Items from a dataset
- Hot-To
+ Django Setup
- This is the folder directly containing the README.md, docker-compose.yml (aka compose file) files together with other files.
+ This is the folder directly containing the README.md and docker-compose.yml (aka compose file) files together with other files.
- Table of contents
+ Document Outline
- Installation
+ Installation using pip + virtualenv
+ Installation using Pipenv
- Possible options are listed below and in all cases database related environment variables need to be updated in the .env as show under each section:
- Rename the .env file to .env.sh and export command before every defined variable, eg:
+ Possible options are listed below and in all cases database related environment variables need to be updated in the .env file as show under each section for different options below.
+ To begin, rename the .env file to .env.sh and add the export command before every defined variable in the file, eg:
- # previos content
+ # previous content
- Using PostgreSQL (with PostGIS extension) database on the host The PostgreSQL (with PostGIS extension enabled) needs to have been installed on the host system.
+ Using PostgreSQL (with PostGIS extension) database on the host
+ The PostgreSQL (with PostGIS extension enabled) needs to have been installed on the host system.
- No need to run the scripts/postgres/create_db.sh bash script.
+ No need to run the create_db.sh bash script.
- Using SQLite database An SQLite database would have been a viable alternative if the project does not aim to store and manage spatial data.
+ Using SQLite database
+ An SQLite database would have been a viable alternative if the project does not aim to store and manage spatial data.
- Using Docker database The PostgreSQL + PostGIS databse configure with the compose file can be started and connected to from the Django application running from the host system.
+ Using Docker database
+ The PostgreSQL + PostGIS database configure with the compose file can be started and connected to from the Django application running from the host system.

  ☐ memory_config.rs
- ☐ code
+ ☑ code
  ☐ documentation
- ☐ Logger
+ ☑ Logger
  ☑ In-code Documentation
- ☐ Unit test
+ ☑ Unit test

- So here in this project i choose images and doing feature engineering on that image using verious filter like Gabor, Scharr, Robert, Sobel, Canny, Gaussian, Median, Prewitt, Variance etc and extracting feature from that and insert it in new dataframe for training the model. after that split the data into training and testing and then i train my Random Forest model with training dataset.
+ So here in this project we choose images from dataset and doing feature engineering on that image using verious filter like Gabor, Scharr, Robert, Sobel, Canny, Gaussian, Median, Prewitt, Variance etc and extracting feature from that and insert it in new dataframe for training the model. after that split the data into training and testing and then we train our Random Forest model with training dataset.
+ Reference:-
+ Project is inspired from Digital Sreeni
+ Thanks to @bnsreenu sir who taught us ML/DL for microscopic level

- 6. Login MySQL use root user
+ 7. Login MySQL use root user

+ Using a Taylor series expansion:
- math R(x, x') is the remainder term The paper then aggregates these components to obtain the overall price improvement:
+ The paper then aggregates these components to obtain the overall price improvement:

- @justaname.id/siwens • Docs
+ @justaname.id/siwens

[Task objective]:
Set down each entry from above once more, exactly as written.

[Completed exercise]:
- Hot-To
+ Django Setup
- This is the folder directly containing the README.md, docker-compose.yml (aka compose file) files together with other files.
+ This is the folder directly containing the README.md and docker-compose.yml (aka compose file) files together with other files.
- Table of contents
+ Document Outline
- Installation
+ Installation using pip + virtualenv
+ Installation using Pipenv
- Possible options are listed below and in all cases database related environment variables need to be updated in the .env as show under each section:
- Rename the .env file to .env.sh and export command before every defined variable, eg:
+ Possible options are listed below and in all cases database related environment variables need to be updated in the .env file as show under each section for different options below.
+ To begin, rename the .env file to .env.sh and add the export command before every defined variable in the file, eg:
- # previos content
+ # previous content
- Using PostgreSQL (with PostGIS extension) database on the host The PostgreSQL (with PostGIS extension enabled) needs to have been installed on the host system.
+ Using PostgreSQL (with PostGIS extension) database on the host
+ The PostgreSQL (with PostGIS extension enabled) needs to have been installed on the host system.
- No need to run the scripts/postgres/create_db.sh bash script.
+ No need to run the create_db.sh bash script.
- Using SQLite database An SQLite database would have been a viable alternative if the project does not aim to store and manage spatial data.
+ Using SQLite database
+ An SQLite database would have been a viable alternative if the project does not aim to store and manage spatial data.
- Using Docker database The PostgreSQL + PostGIS databse configure with the compose file can be started and connected to from the Django application running from the host system.
+ Using Docker database
+ The PostgreSQL + PostGIS database configure with the compose file can be started and connected to from the Django application running from the host system.

  ☐ memory_config.rs
- ☐ code
+ ☑ code
  ☐ documentation
- ☐ Logger
+ ☑ Logger
  ☑ In-code Documentation
- ☐ Unit test
+ ☑ Unit test

- So here in this project i choose images and doing feature engineering on that image using verious filter like Gabor, Scharr, Robert, Sobel, Canny, Gaussian, Median, Prewitt, Variance etc and extracting feature from that and insert it in new dataframe for training the model. after that split the data into training and testing and then i train my Random Forest model with training dataset.
+ So here in this project we choose images from dataset and doing feature engineering on that image using verious filter like Gabor, Scharr, Robert, Sobel, Canny, Gaussian, Median, Prewitt, Variance etc and extracting feature from that and insert it in new dataframe for training the model. after that split the data into training and testing and then we train our Random Forest model with training dataset.
+ Reference:-
+ Project is inspired from Digital Sreeni
+ Thanks to @bnsreenu sir who taught us ML/DL for microscopic level

- 6. Login MySQL use root user
+ 7. Login MySQL use root user

+ Using a Taylor series expansion:
- math R(x, x') is the remainder term The paper then aggregates these components to obtain the overall price improvement:
+ The paper then aggregates these components to obtain the overall price improvement:

- @justaname.id/siwens • Docs
+ @justaname.id/siwens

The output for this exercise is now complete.